« Charlie Hebdo » : la charge de Charb contre l’islamophobie dérange encore
Une lecture-spectacle du livre posthume du directeur de « Charlie » a été déprogrammée, selon « La Voix du Nord ». « Une censure sécuritaire », pour ses créateurs.
S’agit-il d’une forme de censure ? La Voix du Nord raconte qu’un « drôle de climat » entoure une lecture-spectacle autour d’écrits du directeur de Charlie Hebdo assassiné en janvier 2015, Charb. Lettre aux escrocs de l’islamophobie qui font le jeu des racistes a été publié en avril 2015 grâce à l’intermédiaire de Marika Bret, DRH de Charlie Hebdo, qui avait convaincu les parents du dessinateur et journaliste d’en accepter la parution posthume. « Avoir peur de l’islam est sans doute crétin, absurde, et plein d’autres choses encore, mais ce n’est pas un délit », y affirme le dessinateur assassiné par les frères Kouachi au nom d’Allah. Réaffirmant le droit au blasphème, il juge que le terme « islamophobie » esquive le vrai débat : « Si demain les musulmans de France se convertissent au catholicisme ou bien renoncent à leur religion, ça ne changera rien au retour des racistes : ces étrangers ou ces Français d’origine étrangère seront toujours désignés comme responsables de tous les maux. »
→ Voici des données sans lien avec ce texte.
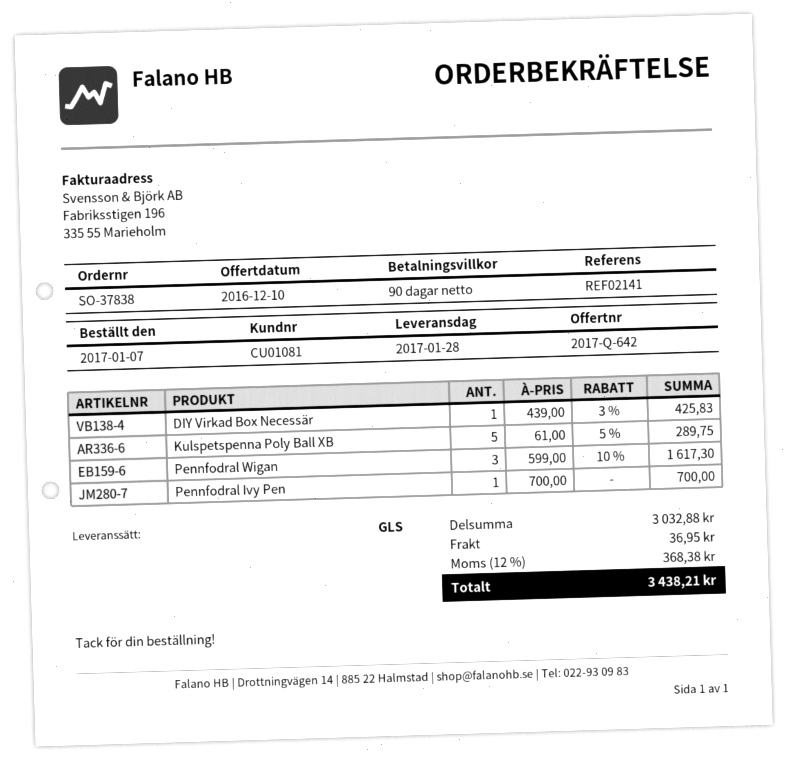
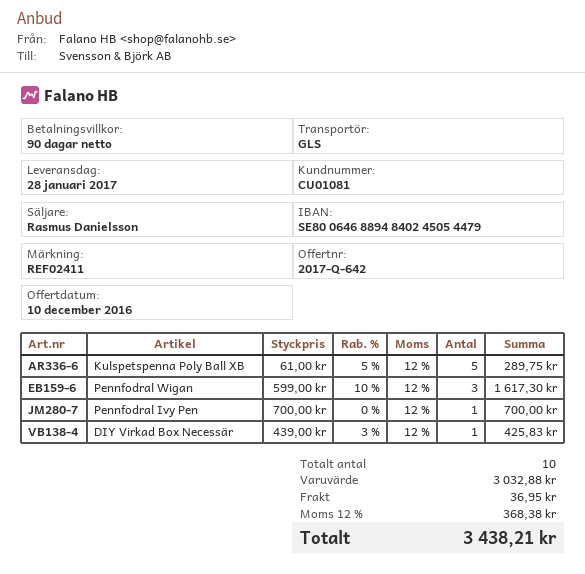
reference: REF02141 -> REF02411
Un metteur en scène lillois, Gérald Dumont, a tiré un spectacle de l’ouvrage. « Depuis un peu plus d’un an, on la jouait en milieu scolaire et dans les centres sociaux, mais depuis qu’on cherche à la produire dans des salles, on sent que c’est compliqué », explique Gérald Dumont au quotidien nordiste. Le 21 mars, c’est le président de l’université Lille-2 qui annulait une représentation. « Ma philosophie, c’est d’ouvrir les portes. Mais j’ai craint les débordements, le climat et l’ambiance sont si lourds », témoigne Xavier Vandendriessche.
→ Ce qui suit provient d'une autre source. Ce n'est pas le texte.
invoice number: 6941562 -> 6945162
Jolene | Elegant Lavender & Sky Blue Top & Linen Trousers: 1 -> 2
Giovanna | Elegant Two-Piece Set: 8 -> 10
L’antenne lilloise de la Ligue des droits de l’homme est elle aussi gênée, « les militants craignaient de cautionner au final la ligne politique mise en avant par Charlie depuis Val et dont les prises de position sur la religion musulmane ne correspondent pas à l’idée que nous nous faisons de la laïcité », explique le secrétaire de la section, Gérard Minet.
Mais pour Marika Bret, « la goutte d’eau qui a fait déborder le vase, c’est Avignon ». En compagnie du metteur en scène, elle s’est d’ailleurs fendue d’une lettre à plusieurs élus (Xavier Bertrand, Martine Aubry, Anne Hidalgo) et directeurs de « structures théâtrales » où ils reviennent sur leur expérience avec le festival. « Le projet a été présenté à plusieurs lieux du festival et a rapidement suscité un vif intérêt. Puis il s’est ensuivi un silence assourdissant, et les propos tenus de manière non officielle révélaient que la peur d’un potentiel danger expliquait un refus qui n’osait pas se nommer. »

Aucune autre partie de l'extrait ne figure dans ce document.